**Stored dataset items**
────

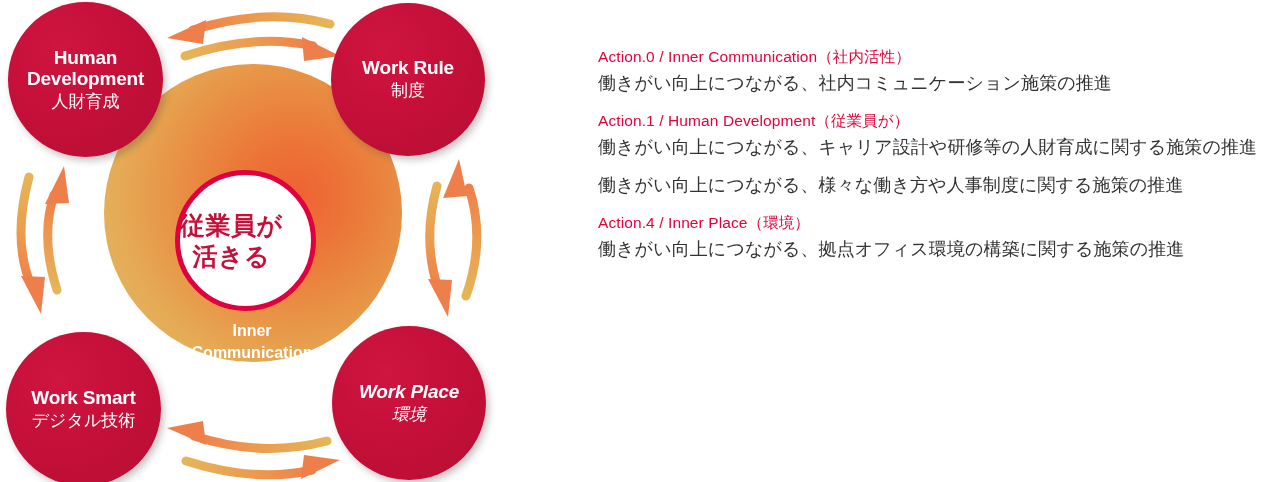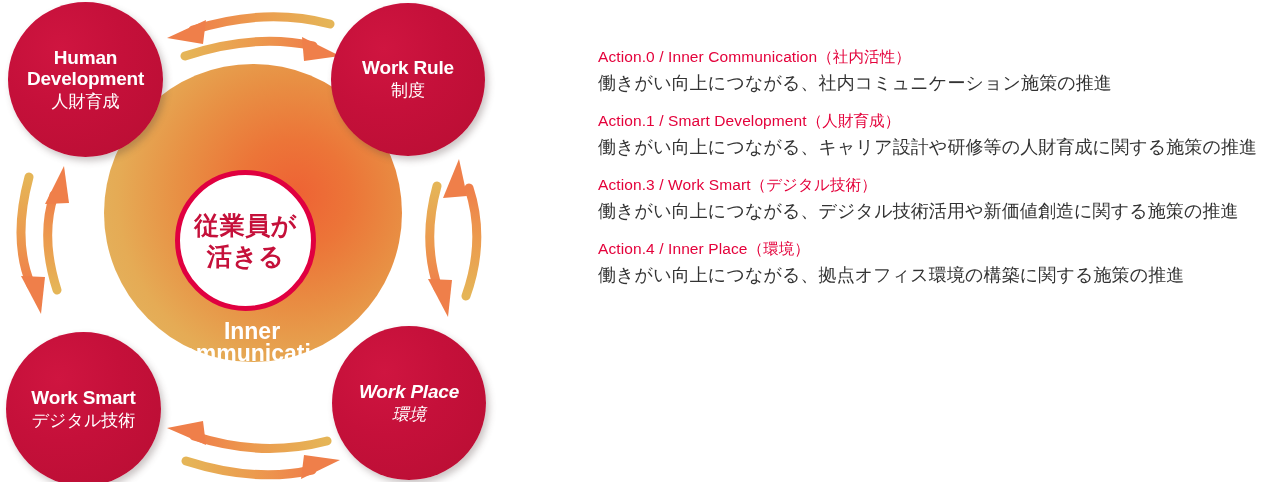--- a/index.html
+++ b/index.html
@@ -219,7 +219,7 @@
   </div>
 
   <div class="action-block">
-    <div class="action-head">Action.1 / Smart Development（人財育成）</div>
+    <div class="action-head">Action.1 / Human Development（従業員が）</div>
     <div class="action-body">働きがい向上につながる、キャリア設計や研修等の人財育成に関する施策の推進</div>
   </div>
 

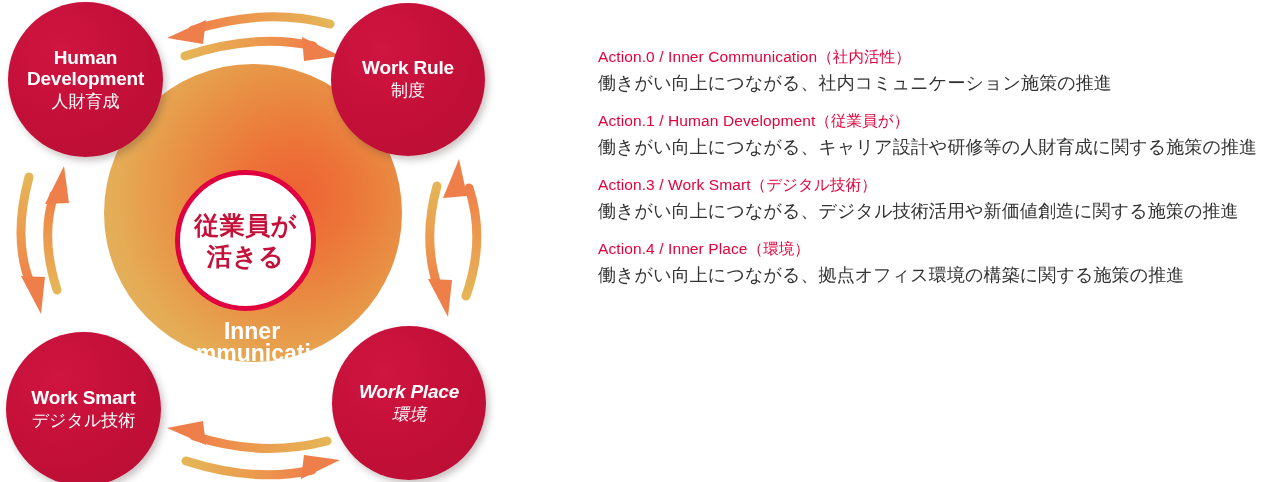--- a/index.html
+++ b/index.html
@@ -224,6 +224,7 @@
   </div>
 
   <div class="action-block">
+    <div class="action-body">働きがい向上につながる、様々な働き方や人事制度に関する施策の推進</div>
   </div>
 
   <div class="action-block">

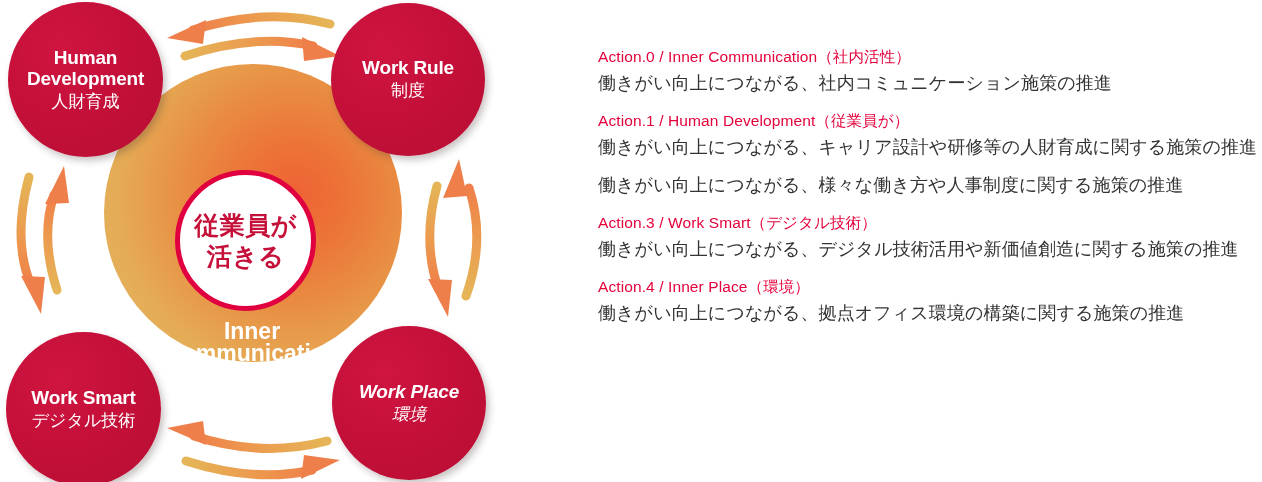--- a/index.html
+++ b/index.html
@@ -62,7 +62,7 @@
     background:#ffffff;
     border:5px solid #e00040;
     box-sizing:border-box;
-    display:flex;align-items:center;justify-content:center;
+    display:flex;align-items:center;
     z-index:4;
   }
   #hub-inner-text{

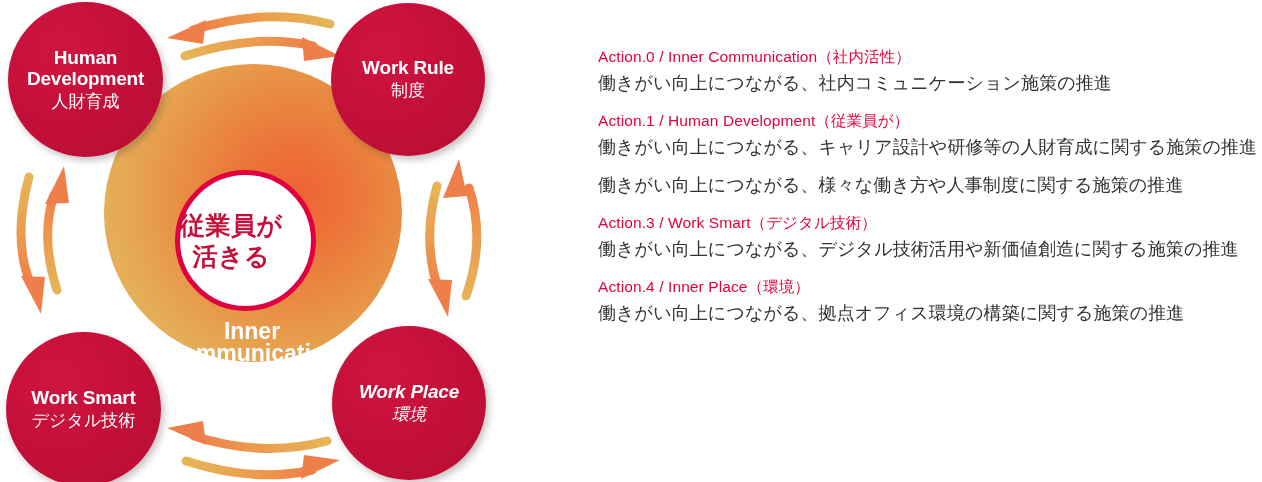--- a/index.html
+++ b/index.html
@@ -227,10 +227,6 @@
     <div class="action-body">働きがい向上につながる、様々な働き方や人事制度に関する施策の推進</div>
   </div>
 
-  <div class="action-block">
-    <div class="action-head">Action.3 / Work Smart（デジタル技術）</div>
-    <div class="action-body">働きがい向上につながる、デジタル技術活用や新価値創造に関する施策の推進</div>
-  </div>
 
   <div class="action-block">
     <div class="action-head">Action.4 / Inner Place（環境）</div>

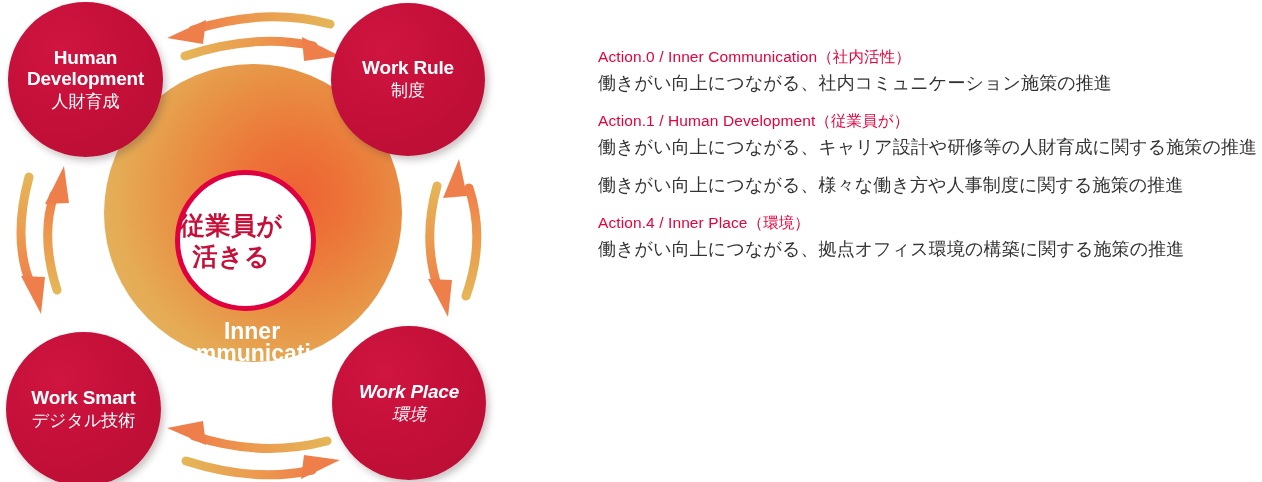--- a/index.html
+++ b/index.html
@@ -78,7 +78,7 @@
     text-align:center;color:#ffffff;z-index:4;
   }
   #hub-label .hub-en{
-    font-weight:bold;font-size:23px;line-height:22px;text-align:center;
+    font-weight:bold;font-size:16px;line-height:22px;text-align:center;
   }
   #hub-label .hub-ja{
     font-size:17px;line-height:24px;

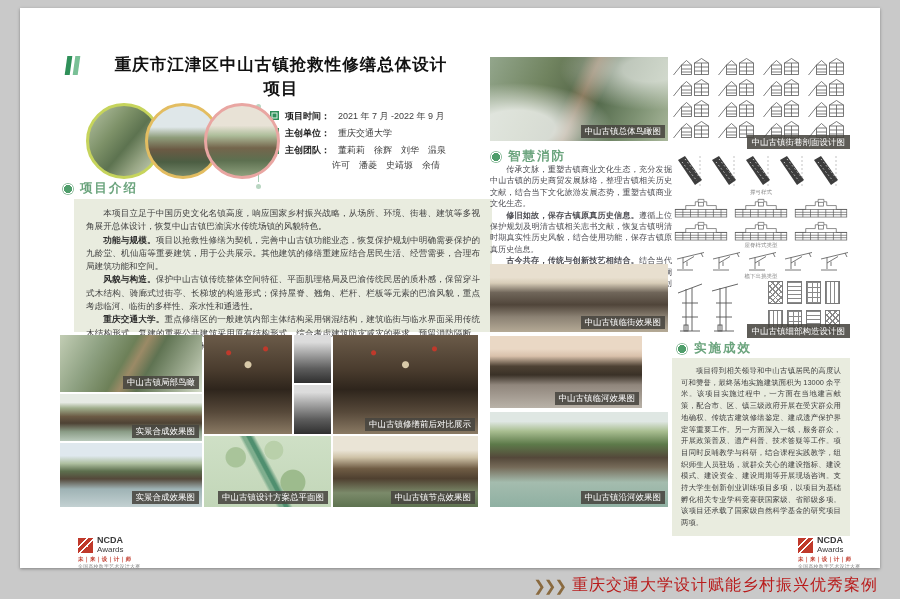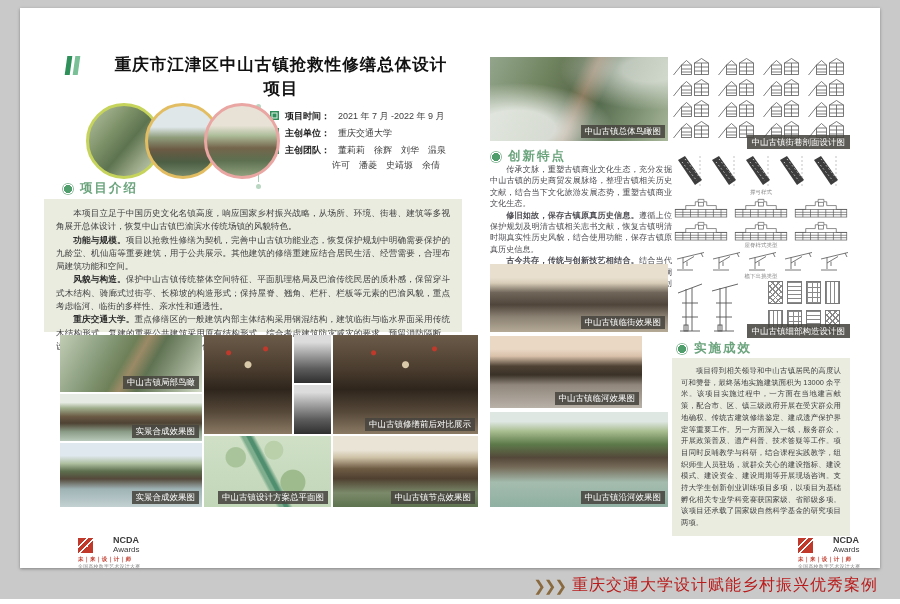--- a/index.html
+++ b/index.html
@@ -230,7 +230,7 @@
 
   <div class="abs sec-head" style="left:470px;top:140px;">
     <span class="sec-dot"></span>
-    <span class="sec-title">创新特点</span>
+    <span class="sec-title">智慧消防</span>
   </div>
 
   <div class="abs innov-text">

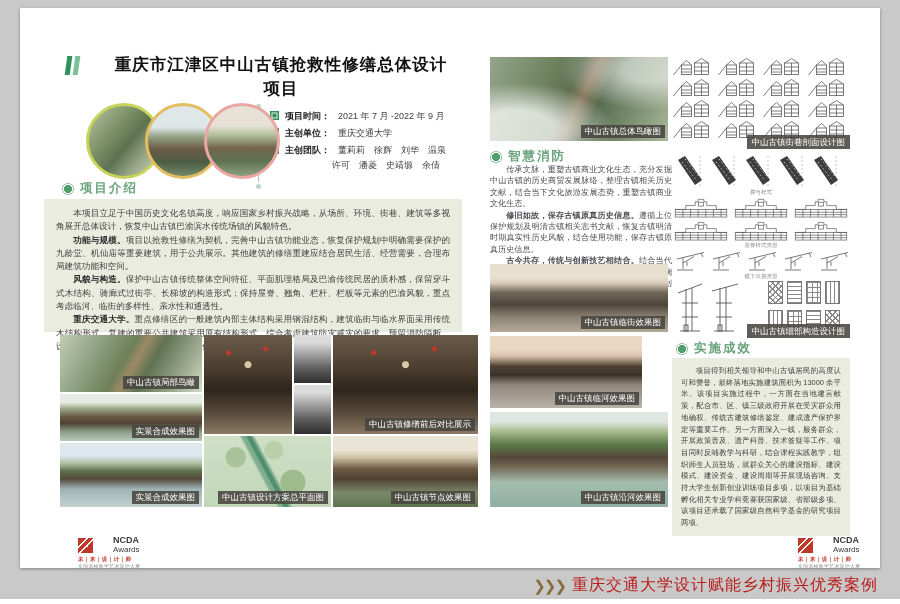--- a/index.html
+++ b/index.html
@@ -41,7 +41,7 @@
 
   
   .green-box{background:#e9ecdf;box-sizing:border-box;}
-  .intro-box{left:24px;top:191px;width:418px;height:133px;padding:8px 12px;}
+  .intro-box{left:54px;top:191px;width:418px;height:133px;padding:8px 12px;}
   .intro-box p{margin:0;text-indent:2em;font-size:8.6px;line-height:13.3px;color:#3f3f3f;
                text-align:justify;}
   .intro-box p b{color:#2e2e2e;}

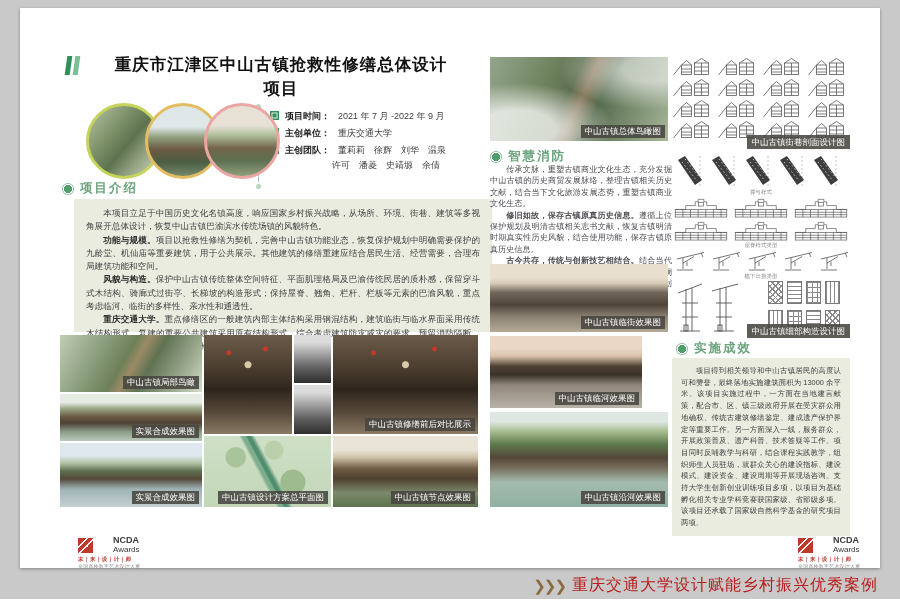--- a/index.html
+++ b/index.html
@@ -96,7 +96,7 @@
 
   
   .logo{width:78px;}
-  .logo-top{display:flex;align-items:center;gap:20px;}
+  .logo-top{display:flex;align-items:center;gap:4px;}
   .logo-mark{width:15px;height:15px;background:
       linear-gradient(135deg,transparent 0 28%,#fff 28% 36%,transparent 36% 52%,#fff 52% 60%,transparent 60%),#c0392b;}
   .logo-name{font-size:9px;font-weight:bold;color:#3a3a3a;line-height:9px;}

────

**TASK GOAL**
Go through the records and gather the lines that hold "left".

**YOUR SOLUTION**
   <div class="abs sec-head" style="left:470px;top:140px;">
-  .intro-box{left:24px;top:191px;width:418px;height:133px;padding:8px 12px;}
+  .intro-box{left:54px;top:191px;width:418px;height:133px;padding:8px 12px;}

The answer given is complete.